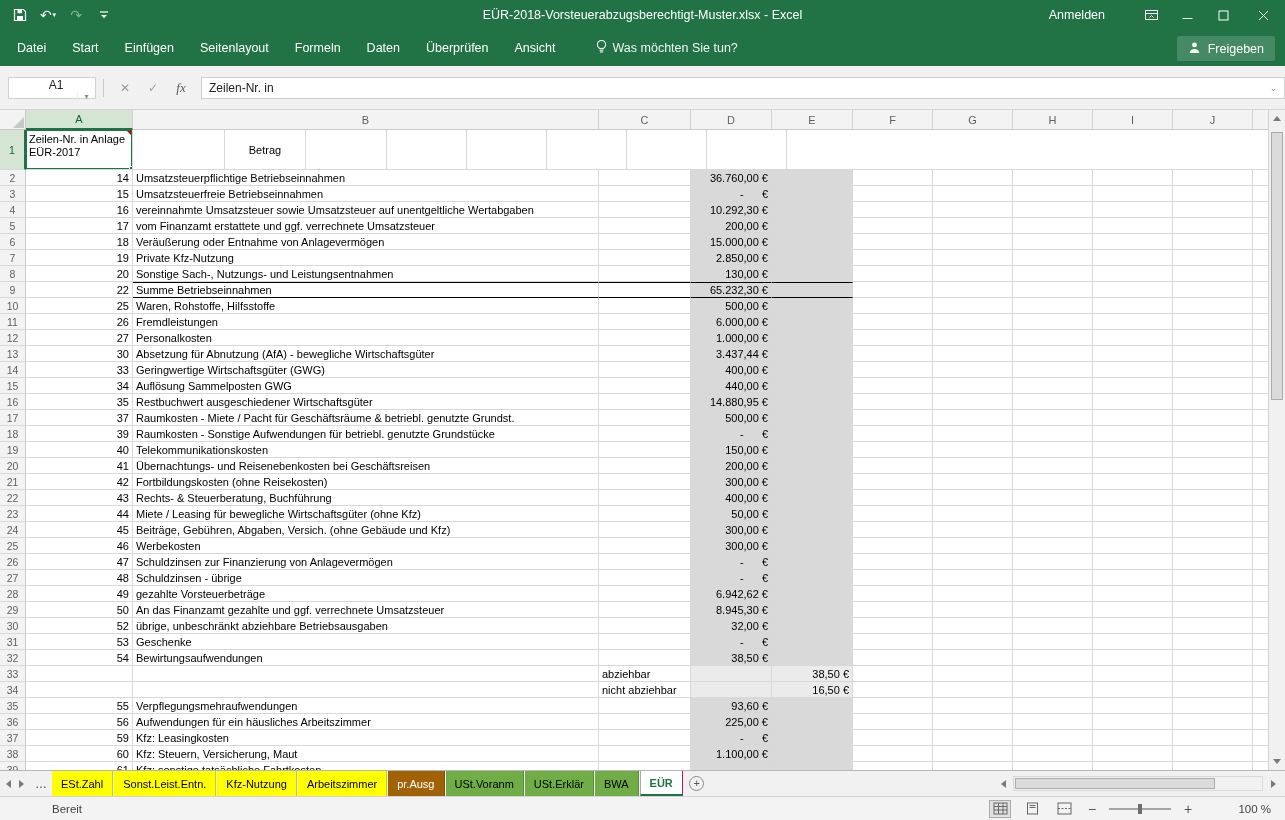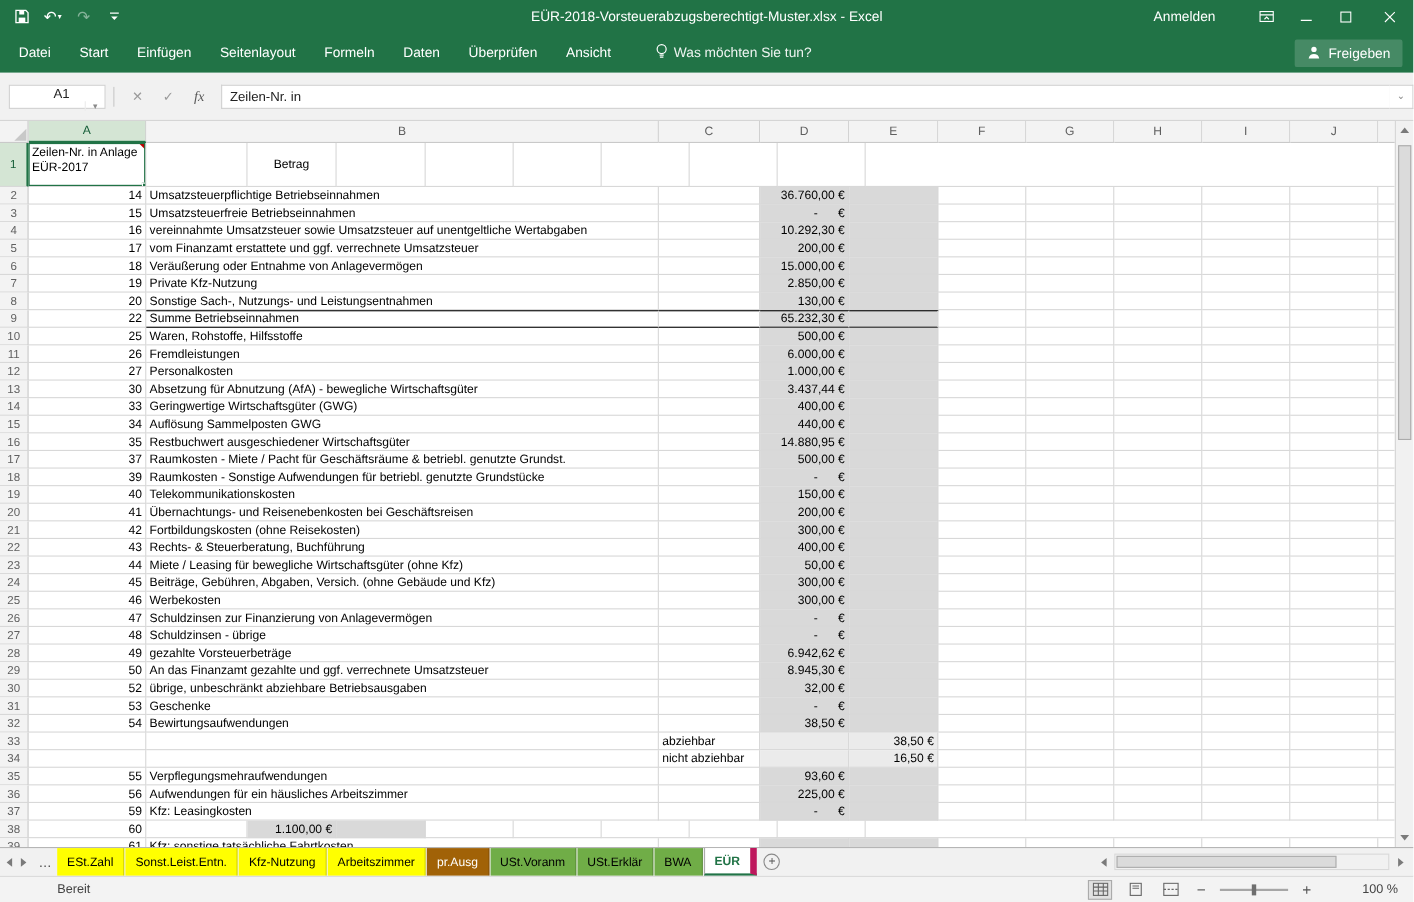--- a/index.html
+++ b/index.html
@@ -82,21 +82,21 @@
 
   
   .sheetbar { height:26px; background:#F1F1F1; border-top:1px solid #B5B5B5; display:flex; align-items:stretch; position:relative; }
   .tab-nav { display:flex; align-items:center; gap:8px; padding:0 6px; }
   .tab-overflow { display:flex; align-items:center; padding:0 5px; font-size:12px; color:#444; }
   .stabs { display:flex; align-items:stretch; }
   .stab { display:flex; align-items:center; padding:0 9px; font-size:11px; margin-right:1px; border-right:1px solid rgba(0,0,0,.18); white-space:nowrap; }
   .stab.yellow { background:#FFFF00; color:#000; }
   .stab.blue { background:#a16207; color:#fff; }
   .stab.green { background:#70AD47; color:#000; }
-  .stab.active { background:#FFF; color:#217346; font-weight:bold; border-bottom:2px solid #217346; border-right:6px solid #be185d; border-left:1px solid #ABABAB; }
+  .stab.active { background:#FFF; color:#217346; font-weight:bold; border-bottom:2px solid #217346; border-right:1px solid #be185d; border-left:1px solid #ABABAB; }
   .add-sheet { display:flex; align-items:center; justify-content:center; width:26px; }
   .add-sheet span { width:15px; height:15px; border:1px solid #8a8a8a; border-radius:50%; display:flex; align-items:center; justify-content:center; font-size:11px; color:#555; line-height:1; }
   .hscroll { margin-left:auto; display:flex; align-items:center; padding-right:4px; gap:2px; }
   .hs-btn { width:16px; height:16px; display:flex; align-items:center; justify-content:center; }
   .hs-track { width:250px; height:15px; background:#F1F1F1; border:1px solid #D9D9D9; position:relative; }
   .hs-thumb { position:absolute; left:1px; top:1px; bottom:1px; width:200px; background:#DBDBDB; border:1px solid #ABABAB; }
 
   
   .statusbar { height:24px; background:#F3F3F3; border-top:1px solid #D1D1D1; display:flex; align-items:center; font-size:11.5px; color:#444; }
   .sb-left { padding-left:12px;margin-left:40px; }
@@ -747,20 +747,21 @@
             <div class="xc x-w80"></div>
             <div class="xc x-w80"></div>
             <div class="xc x-w80"></div>
             <div class="xc x-w80"></div>
             <div class="xc x-w80"></div>
             <div class="x-filler"></div>
           </div>
           <div class="grow">
             <div class="x-rh">38</div>
             <div class="xc x-a">60</div>
+            <div class="xc x-b">Kfz: Steuern, Versicherung, Maut</div>
             <div class="xc x-c"></div>
             <div class="xc x-d fillg">1.100,00 €</div>
             <div class="xc x-e fillg"></div>
             <div class="xc x-w80"></div>
             <div class="xc x-w80"></div>
             <div class="xc x-w80"></div>
             <div class="xc x-w80"></div>
             <div class="xc x-w80"></div>
             <div class="x-filler"></div>
           </div>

☆ ☆ ☆ ☆

__ASSIGNED TASK__:
Extract each line holding the word "margin" from the records.

__RESPONSE AREA__:
   .stab { display:flex; align-items:center; padding:0 9px; font-size:11px; margin-right:1px; border-right:1px solid rgba(0,0,0,.18); white-space:nowrap; }
   .hscroll { margin-left:auto; display:flex; align-items:center; padding-right:4px; gap:2px; }
   .sb-left { padding-left:12px;margin-left:40px; }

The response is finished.